Question: What are the plans to support individuals with special needs for the next 5-10 years? 

  • SMS Chee said that the Government was currently working on integrating students with special needs into mainstream schools to encourage mixing and assimilation. He shared that there were also efforts to invest more resources to train and send teachers into mainstream and special needs schools to support students who require additional assistance.
  • SMS Chee stressed the importance of redesigning jobs to meet the needs of individuals with special needs, which would benefit both the individual with special needs and other employees. 

 


Theme: Building a Resilient Nation

Issue: Ensuring Resource Security (E.g. Food and Energy)

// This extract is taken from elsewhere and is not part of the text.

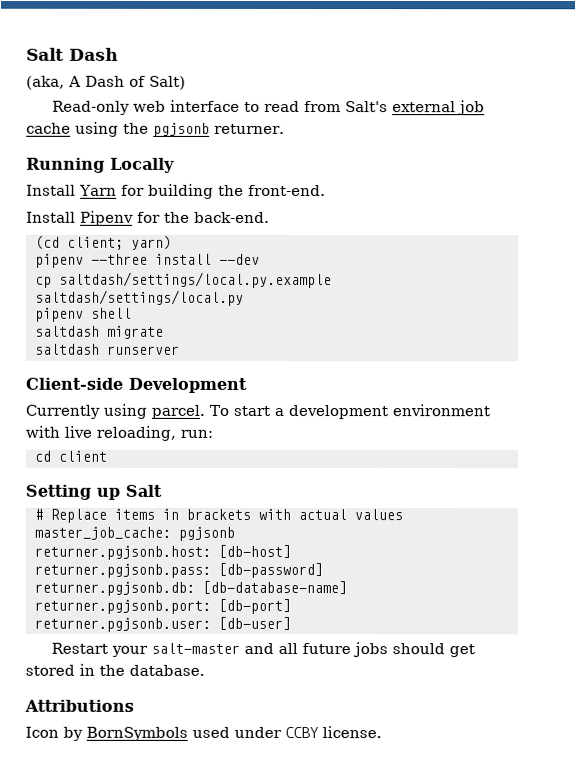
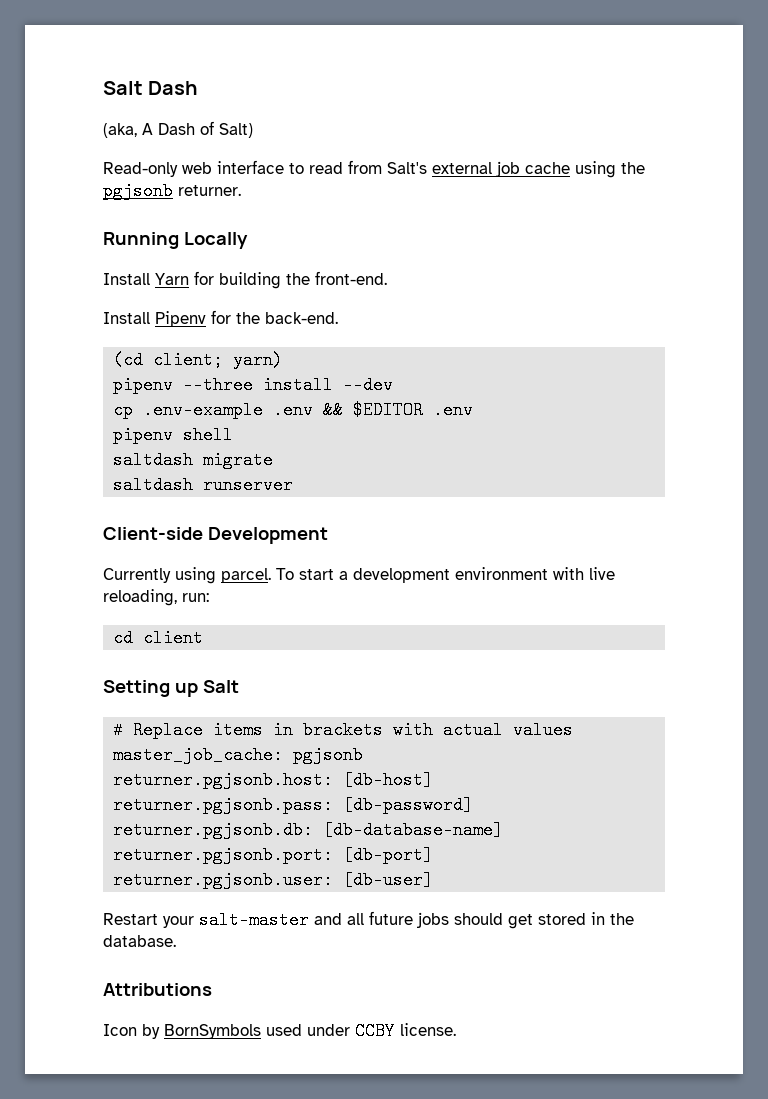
[58,271,332,289] [34,289,244,306] saltdash/settings/local.py.example saltdash/settings/local.py -> [143,401,474,419] .env-example .env && $EDITOR .env

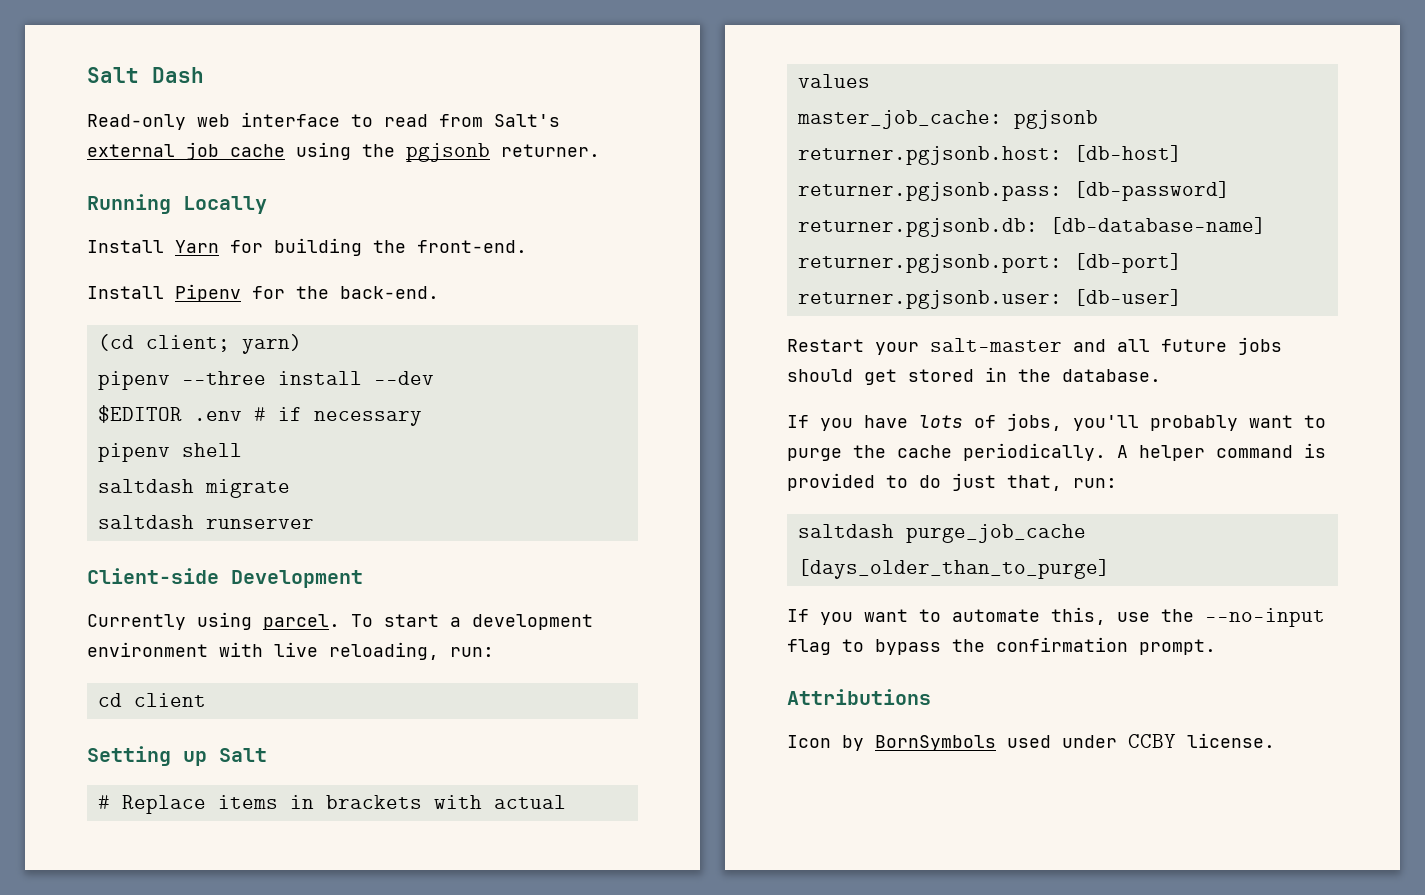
[103,121,253,138] // (aka, A Dash of Salt) -> (204, 75) none
[113,401,344,419] cp .env-example .env && -> (434, 378) none
(474, 410) none -> [253,407,422,426] # if necessary
(176, 941) none -> [787,413,1326,431] [787,443,1326,461] [787,473,1117,491] [797,524,1086,543] [797,559,1110,579] [787,607,1325,627] [787,637,1216,655] // If you have lots of jobs, you'll probably want to purge the cache periodically. A helper command is provided to do just that, run: // saltdash purge_job_cache [days_older_than_to_purge] // If you want to automate this, use the --no-input flag to bypass the confirmation prompt.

Discussion points from breakout session: 

  • Participants said that it was important to invest in climate change mitigation measures despite only being able to see their positive effects in the long run.
  • Participants said that it was important for the Government to balance spending on current pressing issues such as the rising cost of living against long-term issues such as climate change that would affect future generations. 

Key insights from panel dialogue: 

Question: What are some principles that will guide us when deciding on whether we should spend or save our resources now? 

  • MOS Tan said that with Singapore being the region’s financing hub, the Monetary Authority of Singapore was responsible for regulating the value of the dollar while the Ministry of Finance allocated resources from taxes received through investments. He said that “Grow, Steward, Allocate” were three principles that guided Singapore’s decision making. 
  • SMS Chee said that the Government prioritised its spending to support the healthcare needs of the ageing population. He said that with Singapore’s ageing population expecting to double, the National Health Insurance Scheme would be a safety net to better support the elderly.